Welcome to the fourth in a series of weekly articles we’re calling Candidate Questionnaires. Once a week, The Nest sends school board candidates from all six major political parties one or two questions, for their written responses to be published here. Responses are only edited for clarity.

Last week, we asked candidates:

  • How will you support students with diverse learning needs?

Their responses are below. Candidates have been grouped by their political party, listed in a randomized order. Candidates under each political party are also listed in a randomized order. Please send your questions to ehnewspaper@gmail.com, and enjoy learning about the people running for your school board.

Vote Socialist

Karina Zeidler

On our website, votesocialist2022.ca, our Education policy platform says that we will:

Demand reductions in class sizes and ensure that all students with additional needs are provided with adequate support to facilitate their full participation in in-class activities, to the extent of their ability;

Develop strategies to support students with a variety of interests and diverse and neurodivergent learning needs, including self-directed learning, trades opportunities, arts, technology, physical activities, and science electives, hybrid home-school schedules, and enhanced outdoor learning opportunities;

and

Provide free and timely psycho-educational assessments for neurodivergent learners.

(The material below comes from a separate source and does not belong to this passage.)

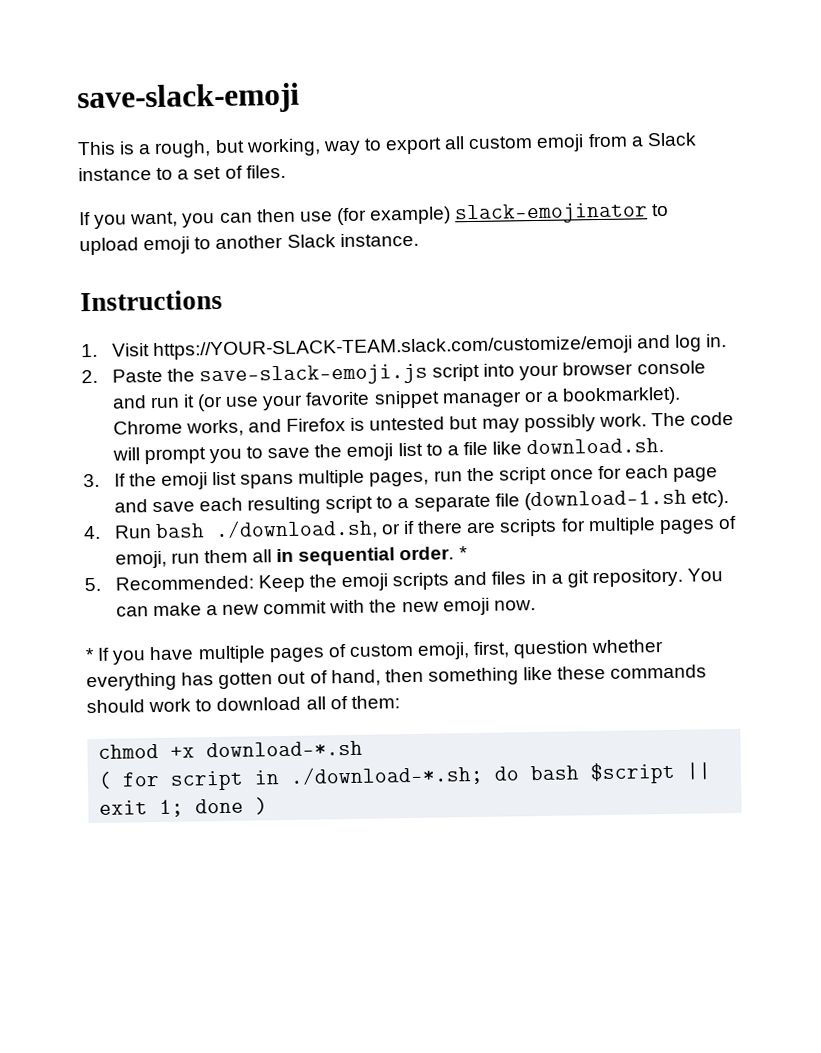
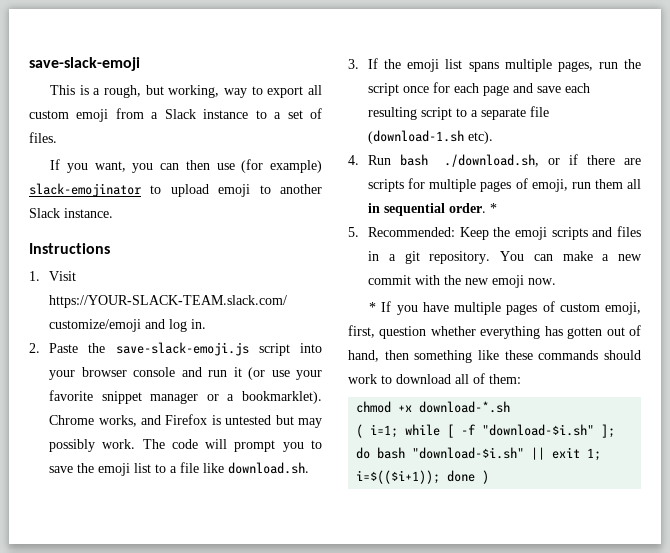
- ( for script in ./download-*.sh; do bash $script || exit 1; done )
+ ( i=1; while [ -f "download-$i.sh" ]; do bash "download-$i.sh" || exit 1; i=$(($i+1)); done )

We also have to stop requiring a diagnosis before students get extra funding. A kid that needs help should just get that help, right away. For free. They shouldn’t have to jump through numerous hoops before we start helping them. Right now, it takes years to get a psycho-educational assessment through the public system. So parents are forced to pay for a private assessment. Easier for rich parents. That’s unfair. 

Most of all, we need to listen to students with diverse learning needs and their families, to find out what they need, and then give it to them.

But all of this costs money, and the provincial government has been starving the education system here for decades now. You can’t get blood out of a stone. If we are serious about supporting students with diverse learning needs, we have to tax the rich, to properly fund schools. 

School trustees have to be activists. They have to actively and publicly shame the provincial government for the way they are defunding the school system and hurting everyone.

Vision Vancouver

Hilary Thomson

This issue is personal for me - I have a child with a disability, and I have done a lot of advocacy for her. Part of the reason I am running is to help make our schools more inclusive for children with disabilities. 

I use the term “disabled” or “disability” intentionally. When we use terms like diverse needs instead of rights-based language, it is easy to overlook the fact that some of these issues involve fundamental human rights. Properly funding inclusion requires money, and we need to advocate for a better funding model for children with disabilities with enough resource teachers, support workers and other professionals, like speech-language pathologists or counsellors. 

We also need a plan to make sure our schools and grounds are accessible. As a trustee, I would support a fulsome accessibility strategy that is created in consultation with people with disabilities. We also need to ensure we are properly supporting children with intellectual and learning disabilities. For example, part of our accessibility strategy should include supporting teachers in providing early, evidence-based interventions for children who struggle to learn to read. We also need to ensure we are providing enrichment opportunities in an equitable way.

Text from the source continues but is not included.